So it's been quite a rough few weeks and I felt all over the place, out of control, and full of loss.
I long for someone who understands me on a spiritual level. I feel like that's what I lack here in college sometimes. I think so much and so deeply about everything, it's incomprehensible. My mind is just chaotic and if properly provoked, I tend to spiral very easily.
About two weeks ago, I got into a huge fight with my best friend. He's a good one; fun, spontaneous, a laugh to light up your entire soul, and he was kind. He's my whole world. But he's also a little inconsiderate. And that was the root of all of our problems. Maybe I tried to fit him into a place he wasn't meant to be in. I no longer never felt safe with him. I had considered the prospect of a romance between us many times before, as have many people with friends of the opposite sex, but with him, I never let myself get carried away. As the universe had tested us, he had failed to come through for me, time and again. I sat with the feelings of rejection, as at that moment, I wasn't able to hold on to someone that I called my best friend? It made me think, "if he can't put up with me, then why would anyone else in their right mind be able to?" I felt quite sure about myself being correct in our predicament, but as my most beloved friend slipped through my hands like grains of sand, I just couldn't shake the possibility that there might be something wrong with me, that I expected too much of him.

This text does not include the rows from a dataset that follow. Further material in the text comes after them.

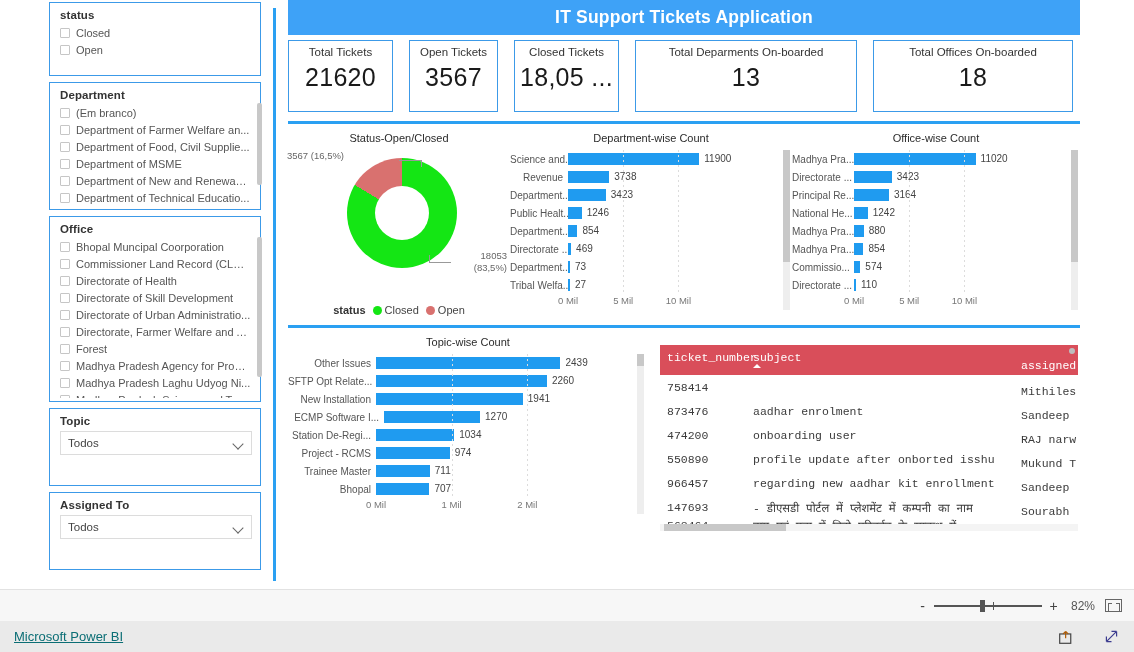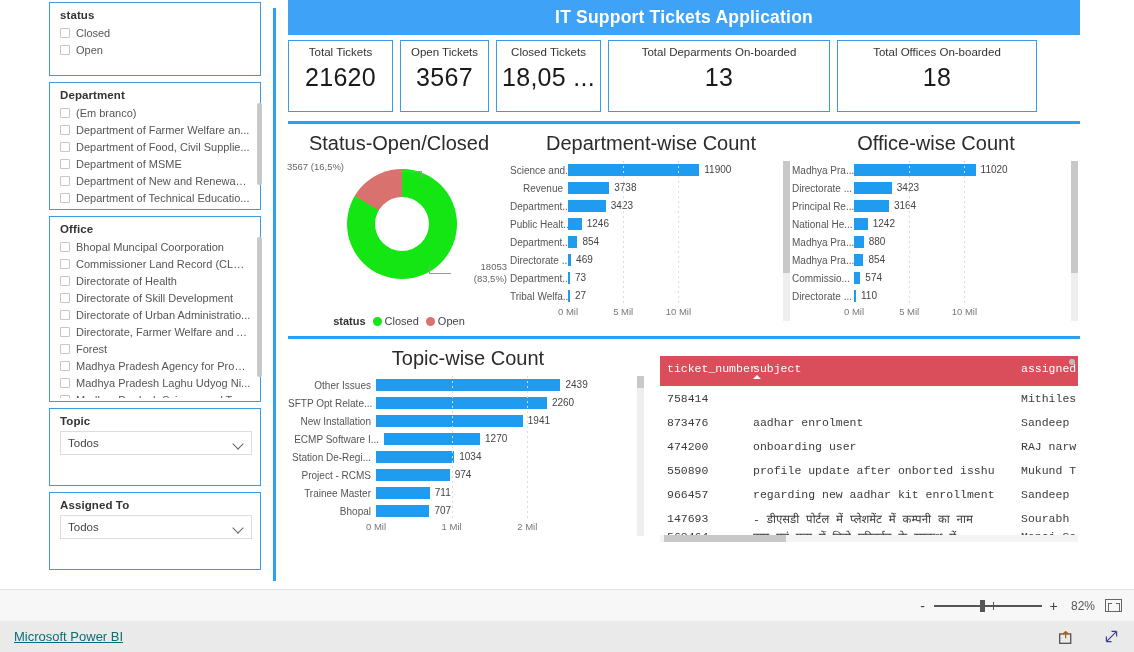--- a/index.html
+++ b/index.html
@@ -62,7 +62,7 @@
     justify-content:center; font-size:17.5px; font-weight:bold; letter-spacing:.2px;
   }
 
-  .kpis { display:flex; gap:7px; margin-top:5px; height:72px; }
+  .kpis { display:flex; gap:16px; margin-top:5px; height:72px; }
   .kpi { border:1.5px solid #3c9ae8; background:#fff; display:flex; flex-direction:column;
          align-items:center; justify-content:flex-start; padding-top:5px; }
   .kpi-label { font-size:11.5px; color:#333; white-space:nowrap; }

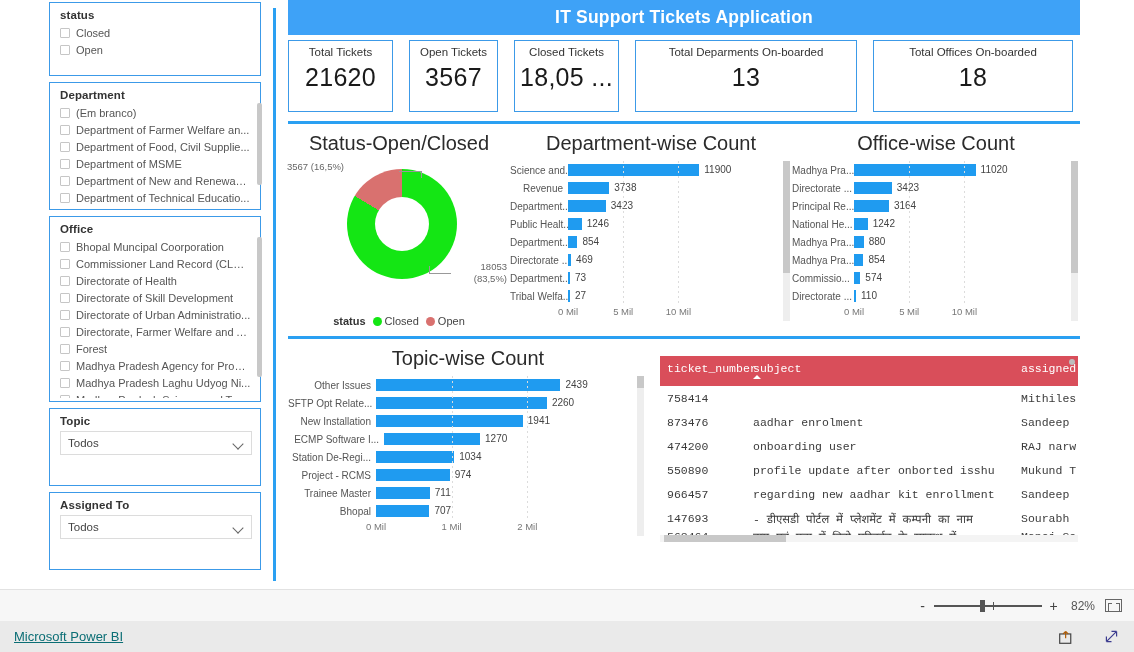--- a/index.html
+++ b/index.html
@@ -74,7 +74,7 @@
 
   .row { display:flex; }
   .panel { position:relative; }
-  .panel-title { text-align:center; font-size:20px; color:#2b2b2b; padding:8px 0 6px; }
+  .panel-title { text-align:center; font-size:11px; color:#2b2b2b; padding:8px 0 6px; }
 
   
   .donut-wrap { position:relative; width:200px; height:150px; margin:0 auto; }

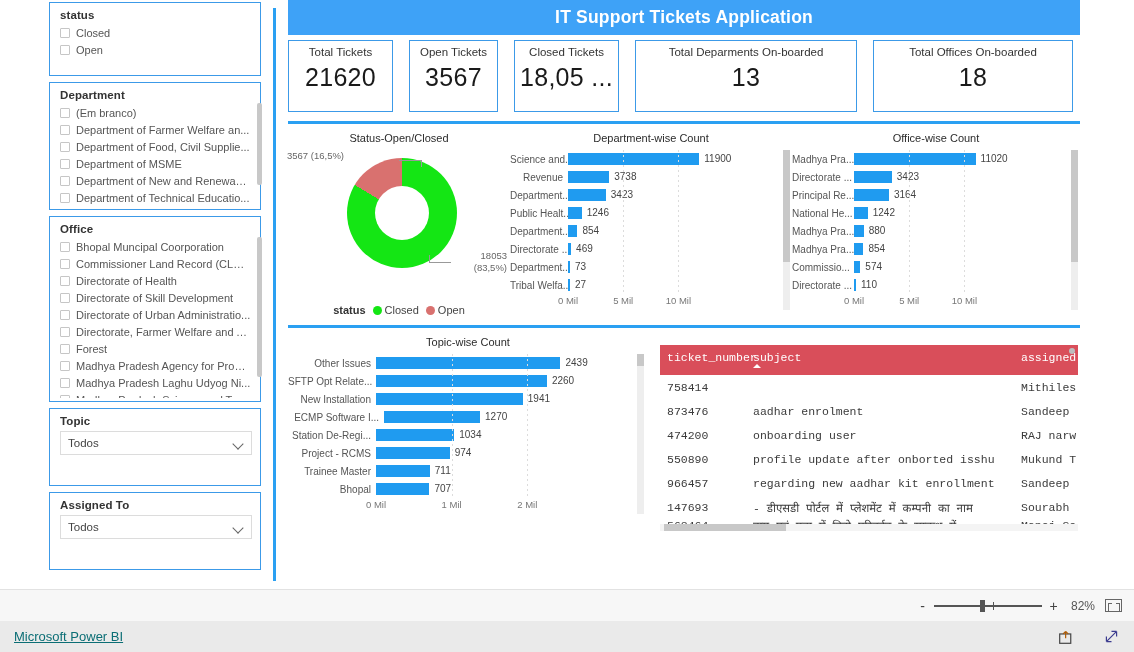--- a/index.html
+++ b/index.html
@@ -122,7 +122,7 @@
       border-bottom:4px solid #fff; }
   .tr { display:flex; height:24px; align-items:center; font-size:11.5px; color:#3b3b3b; }
   .td { padding:0 7px; white-space:nowrap; overflow:hidden; }
-  .c0{ width:86px; } .c1{ width:268px; } .c2{ width:62px; }
+  .c0{ width:86px; } .c1{ width:268px; } .c2{ width:62px;margin-top:8px; }
   .tr.clipped { height:12px; overflow:hidden; }
   .hscroll{ position:absolute; left:0; bottom:0; height:7px; width:100%; background:#f4f4f4;}
   .hthumb{ position:absolute; left:4px; bottom:0; height:7px; width:122px; background:#c8c8c8;}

Romantic relationships entail expectations that you learn to have from each other, and you may not realize it, but friendships work in the same way. You don't just magically become close to someone. It's a conscious choice to enter each other's respective worlds, to let someone into your life. Think about any of your friends. There was probably a moment where you realized that you were closer than before. And with the closing of any type of gaps in a relationship, come expectations.
A daunting word, I agree. But, what are expectations, if not just wanting basic human decency?
One horrible night, I broke down in the middle of the street, as mascara stained my flushed cheeks. My friends stood there and consoled me until I was done. "If you cry, I'll cry," my friend said as she teared up. And at that moment, right in the middle of that loud and crowded street, I felt at home. Tear stricken, and tired, I walked home, hand in hand with my girls.
Every so often, I send myself into another spiral. And with my open book of a face, it's very evident when I'm in one of these moments. My friend reached for my shoulder yesterday and said "After this, you have to move on," in the most gentle, almost careful tone. She meant absolutely no harm, and it showed. And the expectation I have from her, and all of my friends, is to be there for me, but give it to me straight when I need the tough love. I was home once again.
Love can be expressed in many ways. Through gestures, words, and motions. But when someone makes you feel like a burden, when they can barely give you the time of day during your tough times, and when they make your problems, about themselves, I don't even need to say that it's a red flag. Even the craziest of narcissists can exhibit care for someone. I know it's easy to say "they just might not know how to handle those situations," but you know what? It just doesn't cut it to not know anymore. At this point in our lives, it's actually quite immature to be completely oblivious to the way that you treat others.
I am eternally grateful for all of the loves of my life, who consistently show that they care. As human beings, we are allowed to hold each other accountable in certain issues. Because without that accountability, we'd be free to do whatever we wanted all the time. So not only does this principle apply in regulatory institutions, but in our relationships and daily lives as well. If someone does not want to understand that, then you might want to consider reevaluating your relationship with them.
If you don't appreciate the way that you're being treated, then maybe you aren't being treated correctly. As easy as it is to place the blame on yourself, it's not always you. So if something rubbed you the wrong way, communicate it. No one will know that anything is wrong unless you say something. And if your grievances remain unacknowledged even after this, then at least you know that you tried.
Many people say that "don't expect too much, or you'll be disappointed." I say, that with the right people, you won't be. Expectations allow relationships to become well-oiled machines: it might start squeaking and creaking after a while, but a little communication will do the trick.
I know that my emotions are valid, despite the unfortunate reality that I may need a little self-affirmation from time to time. Although there isn't anything wrong with being unemotional, there is nothing right about living in a prolonging ignorance. I've beat myself up far too long for who I am, and don't have much patience left for a complete and utter lack of emotional intelligence. Don't let ignorance dishearten you from the prospect of being treated the way that you deserve.